Siapkah Indonesia Menampung IPO Perusahaan Unicorn dan Decacorn?
Kolom

Siapkah Indonesia Menampung IPO Perusahaan Unicorn dan Decacorn?

Agar tidak mengulang 'kesalahan' yang dibuat oleh HKEX dalam kaitan dengan IPO Alibaba, IDX (dan OJK) perlu bergerak cepat untuk memfasilitasi IPO dan listing perusahaan-perusahaan Unicorn dan Decacorn Indonesia, termasuk dengan mengakomodasi dan memperbolehkan Struktur DCS.

Bacaan 2 Menit
Sugianto Osman. Foto: Istimewa
Sugianto Osman. Foto: Istimewa

Artikel kolom di Hukumonline yang ditulis oleh Bang Ahmad Fikri Assegaf berjudul “Kenapa Start Up Indonesia Beramai-ramai Pindah ke Singapura?” (tanggal 30 April 2020) mengangkat fenomena tentang banyak perusahaan perintis (start-up) Indonesia yang memutuskan untuk membuat induk perusahaan di luar negeri, khususnya Singapura.

Dari pengalaman menangani transaksi pendanaan bagi sejumlah perusahaan start-up Indonesia (baik mendampingi perusahaan start-up maupun mendampingi investor), Penulis menemui fenomena yang sama. Di dalam artikelnya, bang Fikri memberikan dua alasan utama di balik fenomena ini, yaitu sulitnya melakukan enforcement atau pelaksanaan perjanjian di Indonesia; dan Singapura memberikan akses pada modal yang jauh lebih mudah.

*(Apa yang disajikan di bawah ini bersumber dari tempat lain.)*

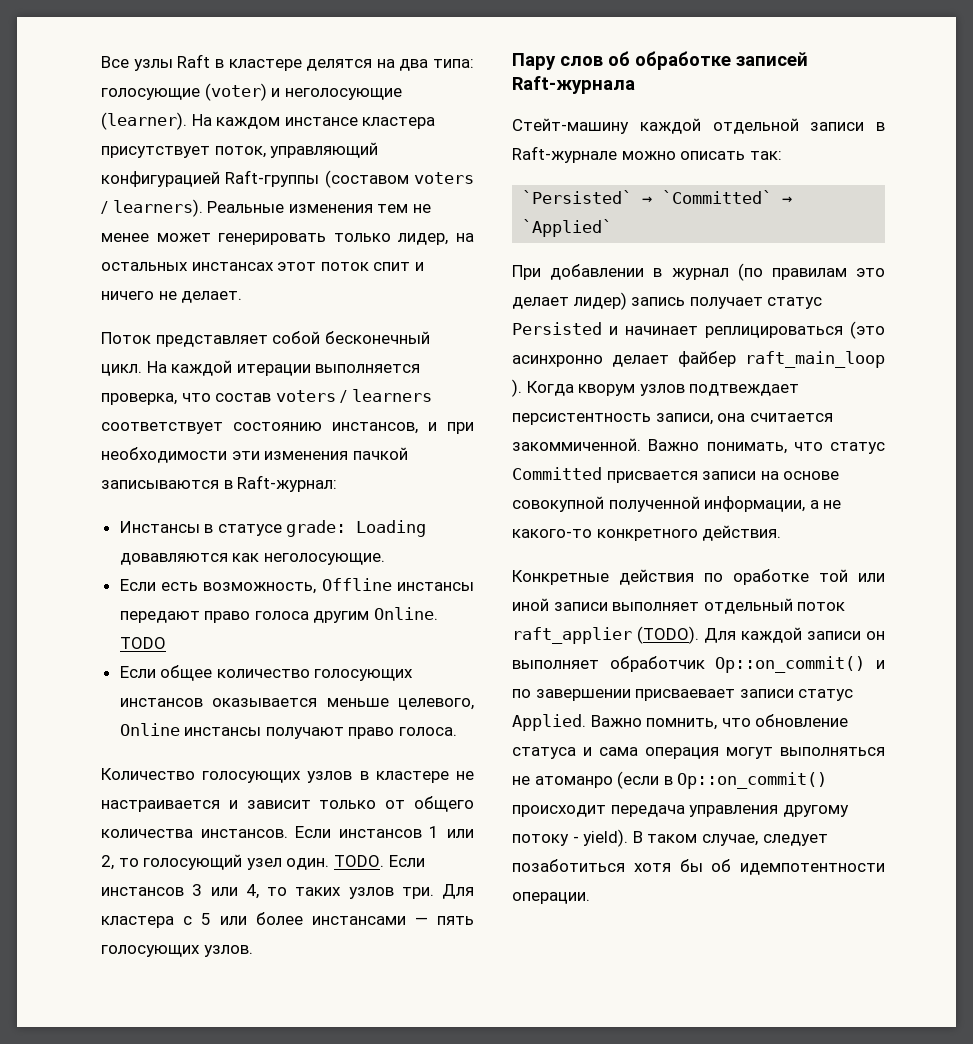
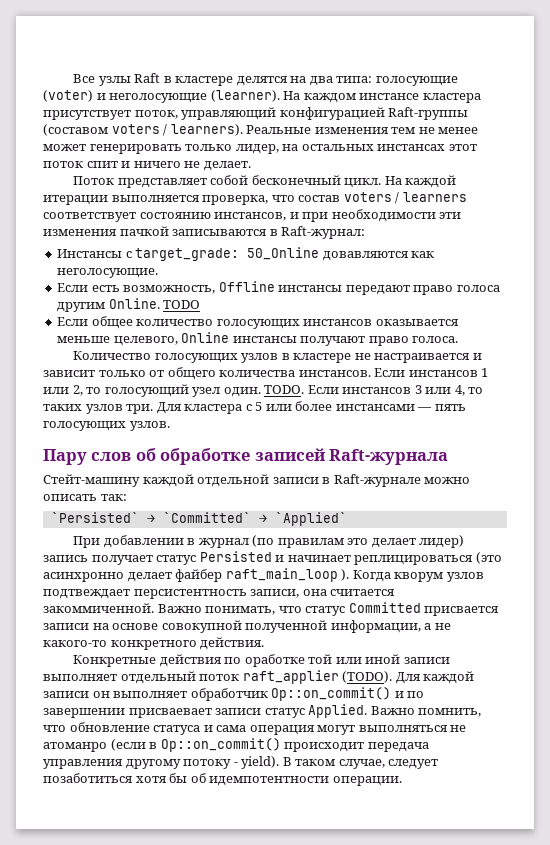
- Инстансы в статусе grade: Loading довавляются как неголосующие.
+ Инстансы с target_grade: 50_Online довавляются как неголосующие.

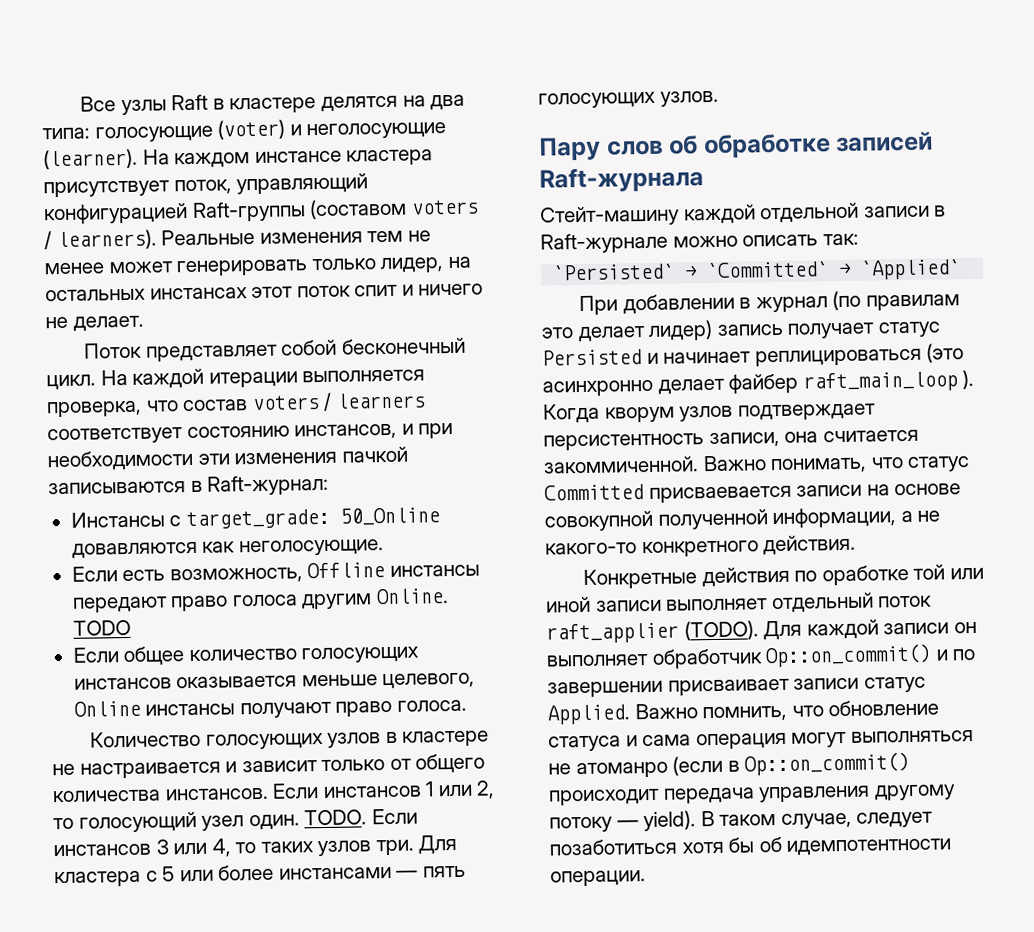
- Когда кворум узлов подтвеждает персистентность записи, она считается закоммиченной.
+ Когда кворум узлов подтверждает персистентность записи, она считается закоммиченной.
- Важно понимать, что статус Committed присвается записи на основе совокупной полученной информации, а не какого-то конкретного действия.
+ Важно понимать, что статус Committed присваевается записи на основе совокупной полученной информации, а не какого-то конкретного действия.
- Для каждой записи он выполняет обработчик Op::on_commit() и по завершении присваевает записи статус Applied.
+ Для каждой записи он выполняет обработчик Op::on_commit() и по завершении присваивает записи статус Applied.
- Важно помнить, что обновление статуса и сама операция могут выполняться не атоманро (если в Op::on_commit() происходит передача управления другому потоку - yield).
+ Важно помнить, что обновление статуса и сама операция могут выполняться не атоманро (если в Op::on_commit() происходит передача управления другому потоку — yield).

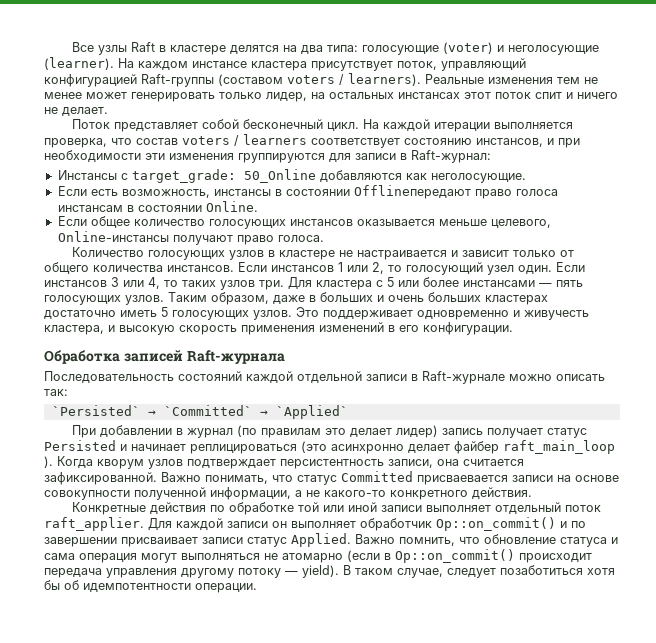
- На каждой итерации выполняется проверка, что состав voters / learners соответствует состоянию инстансов, и при необходимости эти изменения пачкой записываются в Raft-журнал:
+ На каждой итерации выполняется проверка, что состав voters / learners соответствует состоянию инстансов, и при необходимости эти изменения группируются для записи в Raft-журнал:
- Инстансы с target_grade: 50_Online довавляются как неголосующие.
+ Инстансы с target_grade: 50_Online добавляются как неголосующие.
- Если есть возможность, Offline инстансы передают право голоса другим Online. TODO
+ Если есть возможность, инстансы в состоянии Offlineпередают право голоса инстансам в состоянии Online.
- Если общее количество голосующих инстансов оказывается меньше целевого, Online инстансы получают право голоса.
+ Если общее количество голосующих инстансов оказывается меньше целевого, Online-инстансы получают право голоса.
- TODO.
- Для кластера с 5 или более инстансами — пять голосующих узлов.
- Пару слов об обработке записей Raft-журнала
+ Для кластера с 5 или более инстансами — пять голосующих узлов. Таким образом, даже в больших и очень больших кластерах достаточно иметь 5 голосующих узлов. Это поддерживает одновременно и живучесть кластера, и высокую скорость применения изменений в его конфигурации.
+ Обработка записей Raft-журнала
- Стейт-машину каждой отдельной записи в Raft-журнале можно описать так:
+ Последовательность состояний каждой отдельной записи в Raft-журнале можно описать так:
- Когда кворум узлов подтверждает персистентность записи, она считается закоммиченной.
+ Когда кворум узлов подтверждает персистентность записи, она считается зафиксированной.
- Важно понимать, что статус Committed присваевается записи на основе совокупной полученной информации, а не какого-то конкретного действия.
+ Важно понимать, что статус Committed присваевается записи на основе совокупности полученной информации, а не какого-то конкретного действия.
- Конкретные действия по оработке той или иной записи выполняет отдельный поток raft_applier (TODO).
+ Конкретные действия по обработке той или иной записи выполняет отдельный поток raft_applier.
- Важно помнить, что обновление статуса и сама операция могут выполняться не атоманро (если в Op::on_commit() происходит передача управления другому потоку — yield).
+ Важно помнить, что обновление статуса и сама операция могут выполняться не атомарно (если в Op::on_commit() происходит передача управления другому потоку — yield).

Kembali Penulis sependapat dengan Bang Fikri dalam kedua hal ini. Bisa Penulis tambahkan juga bahwa pada saat tahapan investasi awal (early round investment), posisi tawar pendiri (founder) biasanya relatif lemah karena pada saat itu bisnis model perusahaan start up belum sepenuhnya teruji dan para founder perlu mendapatkan pendanaan dalam waktu tidak terlalu lama untuk menjaga kelangsungan perusahaan. 

Masalah Kronik Kepastian Hukum

Masalah kesulitan enforcement atau, secara lebih luas, masalah kepastian hukum, adalah masalah kronik negeri ini dan dialami bukan saja dalam hukum korporasi, namun juga dalam ranah hukum perdata secara luas dan pidana. Tentunya hal ini perlu mendapat perhatian serius dari Pemerintah dan seluruh pemangku kepentingan (stakeholder), termasuk para advokat.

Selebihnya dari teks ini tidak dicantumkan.